Since it was first made available in 1998, the software program EUGene has become a useful tool for scholars who analyze international conflict and crisis data by providing simple to use tools for dataset construction. The software development laid out in this proposal will further expand the EUGene program, broadening its application into a tool for developing international relations, comparative politics, and comparative political economy data. Continued program development will focus on a complete redesign of the data management engine to allow for the development of new, more flexible datasets and research designs that better fit contemporary research needs.

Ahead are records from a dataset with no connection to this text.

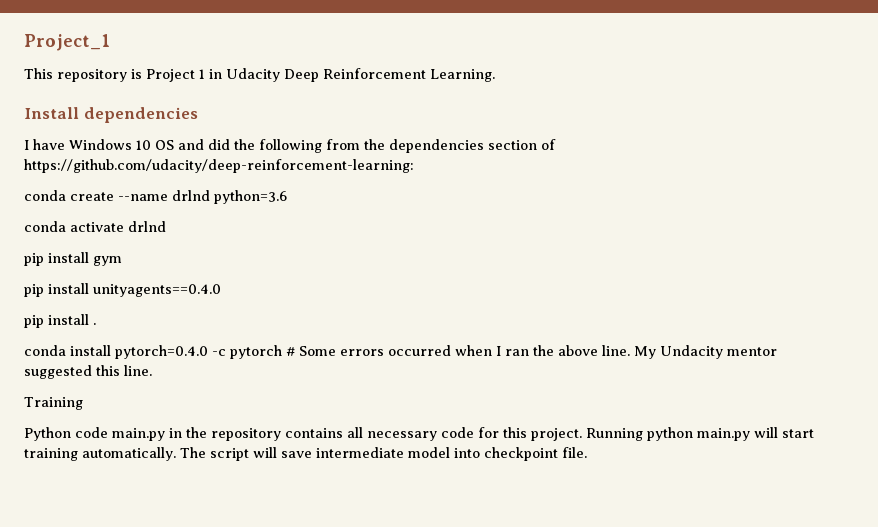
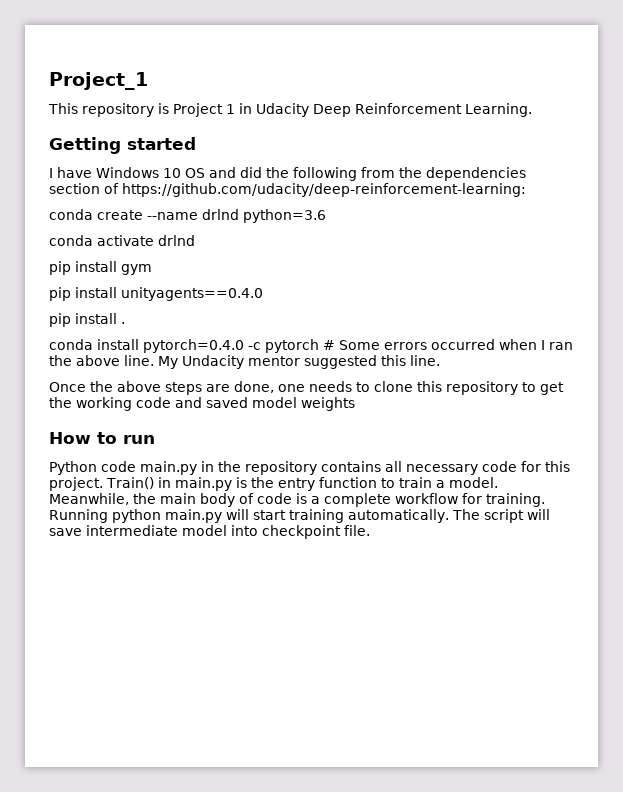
[24,107,198,123] Install dependencies -> [49,137,196,154] Getting started
[24,397,83,410] Training -> [49,381,564,395] [49,397,355,411] [49,432,155,444] Once the above steps are done, one needs to clone this repository to get the working code and saved model weights // How to run
(582, 434) none -> [106,477,498,491] [49,493,545,507] Train() in main.py is the entry function to train a model. Meanwhile, the main body of code is a complete workflow for training.

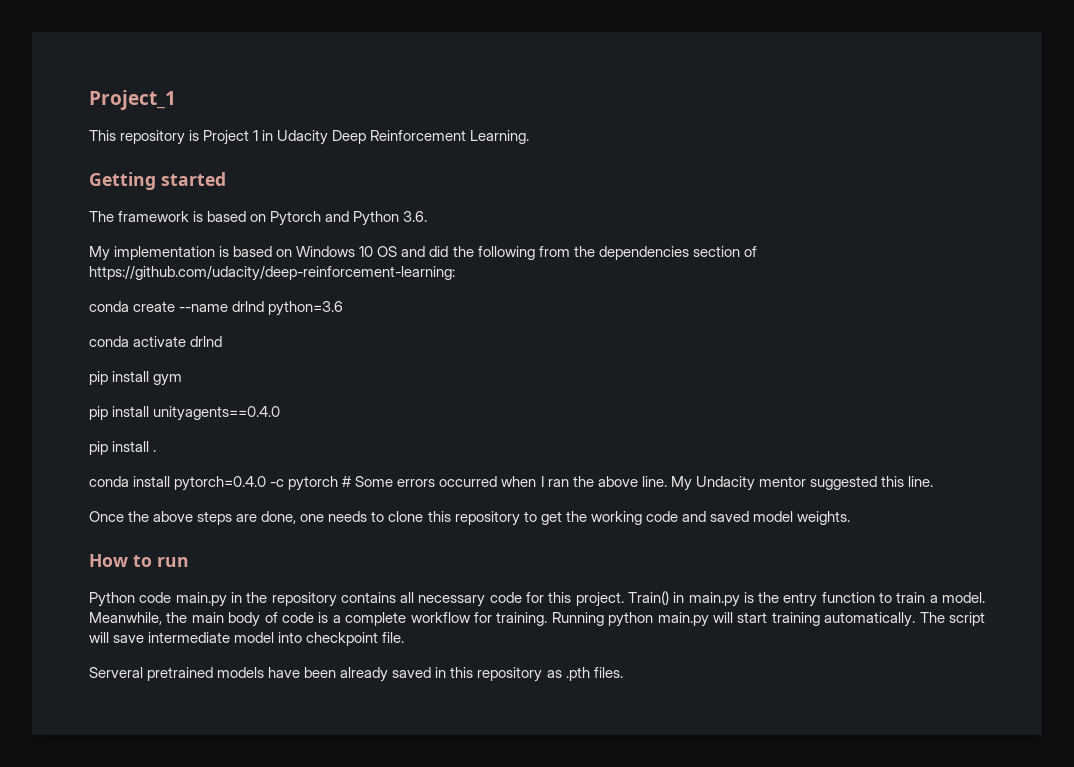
[49,167,92,178] I have -> [89,211,428,226] [89,246,293,261] The framework is based on Pytorch and Python 3.6. // My implementation is based on
[301,397,355,411] weights -> [796,511,850,525] weights.
(370, 530) none -> [89,667,623,682] // Serveral pretrained models have been already saved in this repository as .pth files.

The program makes routine a set of data preparation tasks that are cumbersome and difficult, and keeps track of critical research design choices made by users. This facilitates more advanced research and theorizing by scholars by freeing them of the necessity to perform technical data manipulations. AS in coding previous versions, the PI's integrate graduate and undergraduate student programmers into the project as well as supervising contracted professional software engineers. EUGENE will benefit both experienced researchers as undergraduate and graduate students in training.

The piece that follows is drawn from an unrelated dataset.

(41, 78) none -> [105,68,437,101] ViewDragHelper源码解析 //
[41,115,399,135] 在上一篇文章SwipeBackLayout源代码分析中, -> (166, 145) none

In this expansion, the focus is on five key new additions that will advance future scientific understanding and discovery, while building on existing work. The software will be freely distributed with a point and click user interface. The development team will add five new program attributes to broaden the impacts of the exiting software. 1. Develop an observational format that relaxes the current restrictions of monadic or dyadic data allowing for k-adic research designs. Using dy-adic data to analyze what are, in reality, k-adic events leads to model misspecification and, inevitably, substantial statistical bias. 2. Allow users to specify the unit of observation. Users will also be able to select the temporal element, e.g. daily, weekly, monthly, quarterly, or annual data. Users will be able to choose the units including the country, the IGO, the terrorist group, MID, or any user specified non-state actor. 3. Develop an expanded sampling engine to accommodate the greatly increased population of observations the new data structures will generate. 4. Build in an expanding scaling and measurement engine that allows users to apply principle component analysis and factor analysis towards the building of a wide range of scales and indices such as NOMINATE and S scores. 5. Develop the data handling routines needed for spatial regression analysis, to control for spatial interdependence in the user's data.

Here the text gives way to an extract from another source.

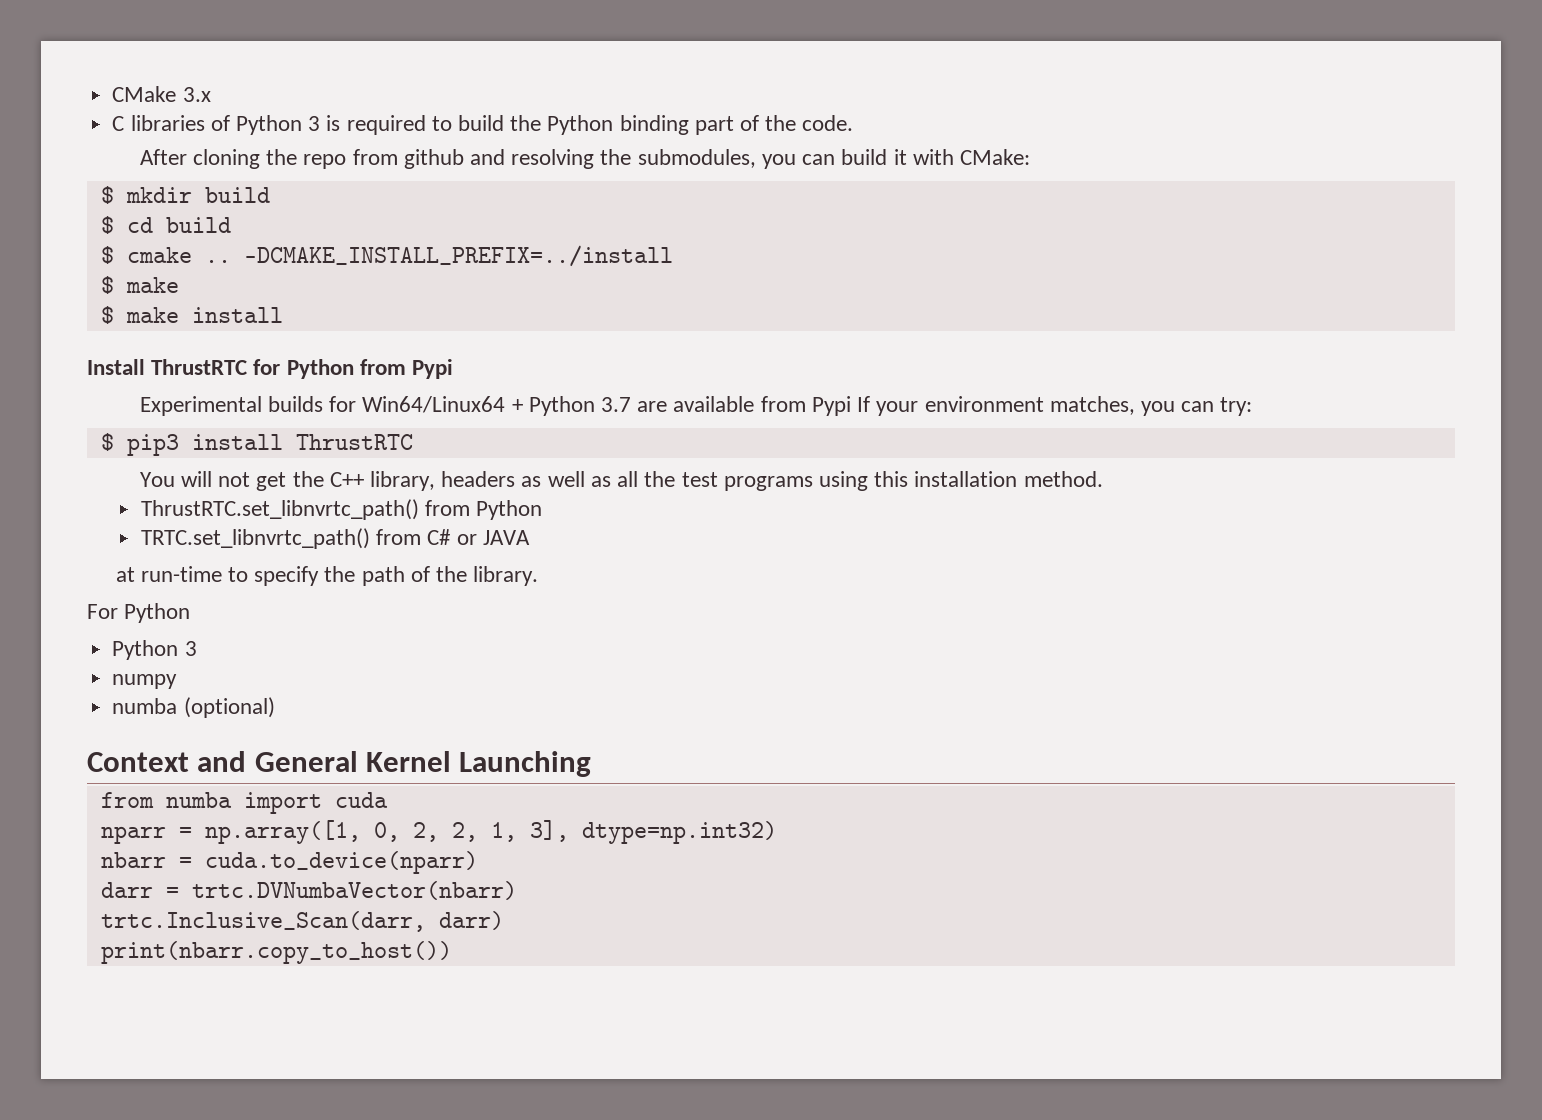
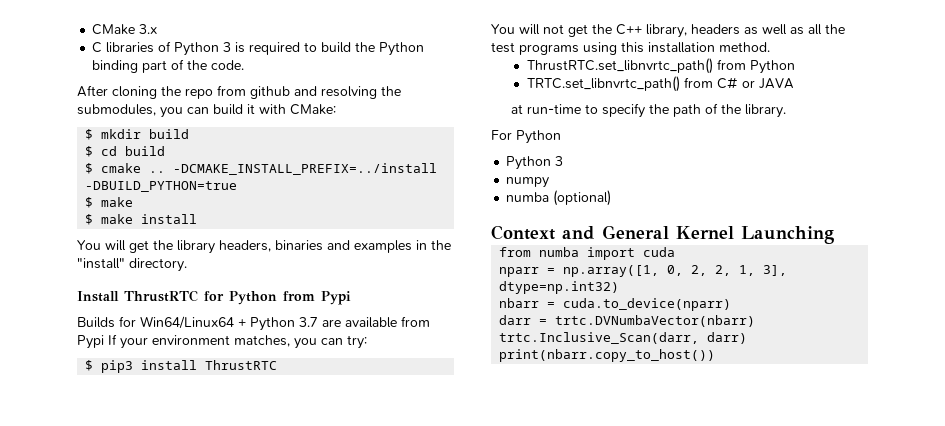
(673, 256) none -> [85,181,238,192] -DBUILD_PYTHON=true
(283, 315) none -> [77,240,451,254] [77,258,187,272] // You will get the library headers, binaries and examples in the "install" directory.
[139,396,323,416] Experimental builds -> [77,317,115,328] Builds

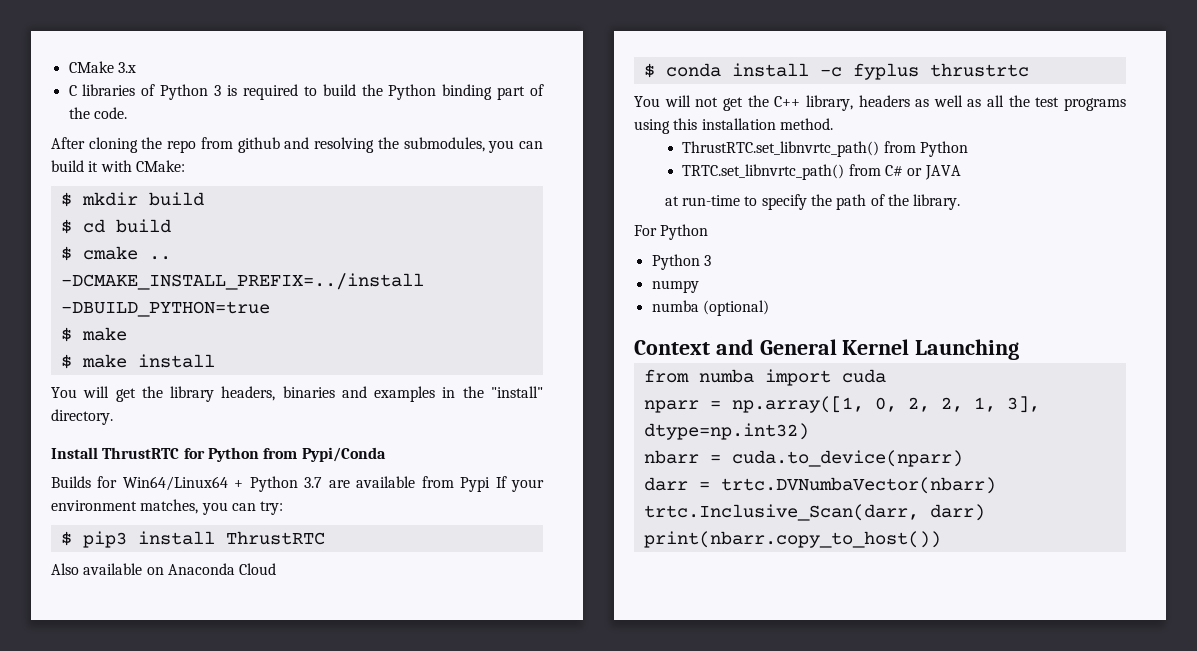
[321,291,351,305] Pypi -> [301,447,386,462] Pypi/Conda
(278, 365) none -> [51,563,277,575] [643,63,1029,80] // Also available on Anaconda Cloud // $ conda install -c fyplus thrustrtc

In addition EUGene 4.0 will include the most recent releases of an expanding variety of pre-existing datasets.
The study of international relations requires comprehensive and easily manipulable data sets. Data must be available on the variables of interest, and those data must be manipulated into a suitable format to allow the inclusion of appropriate control variables as well as variables of central theoretical interest. NewGene is software designed to eliminate many of the difficulties commonly involved in constructing large international relations data sets. NewGene is a stand-alone Microsoft Windows and Apple Osx based program for the construction of annual, monthly, and daily data sets on countries, leaders, organizations, etc. It also provides users the ability to create datasets full of ``k-ads’’, where k can equal 1 (e.g. country-year), k can equal 2 (e.g. country1-country2-year), or k can equal some number greater than 2 (e.g. country1-country2-country3…-country k-year). NewGene provides a highly flexible platform on which users can construct international relations data sets using pre-loaded data or by incorporating their own data. It accomplishes this by automating a variety of tasks necessary to integrate several data building blocks commonly used in tests of international relations theories. NewGene users specify the type of data set they would like to create by selecting from a series of menus. The program assembles the data according to these user specifications and outputs it for analysis in other statistical packages. The output is in comma-delimited .csv format, which can be imported into any of the host of statistical software programs. Users of NewGene do not need to be able to write a single line of computer code in order to merge data, read data from input files of varying formats, or convert data into common units of analysis. By reducing the time necessary to carry out routine data set construction tasks, NewGene allows users to proceed more rapidly to the analysis stage, and allows scholars to spend more time on theory development and on asking new research questions than on data management. NewGene is available as freeware at www.newgenesoftware.org.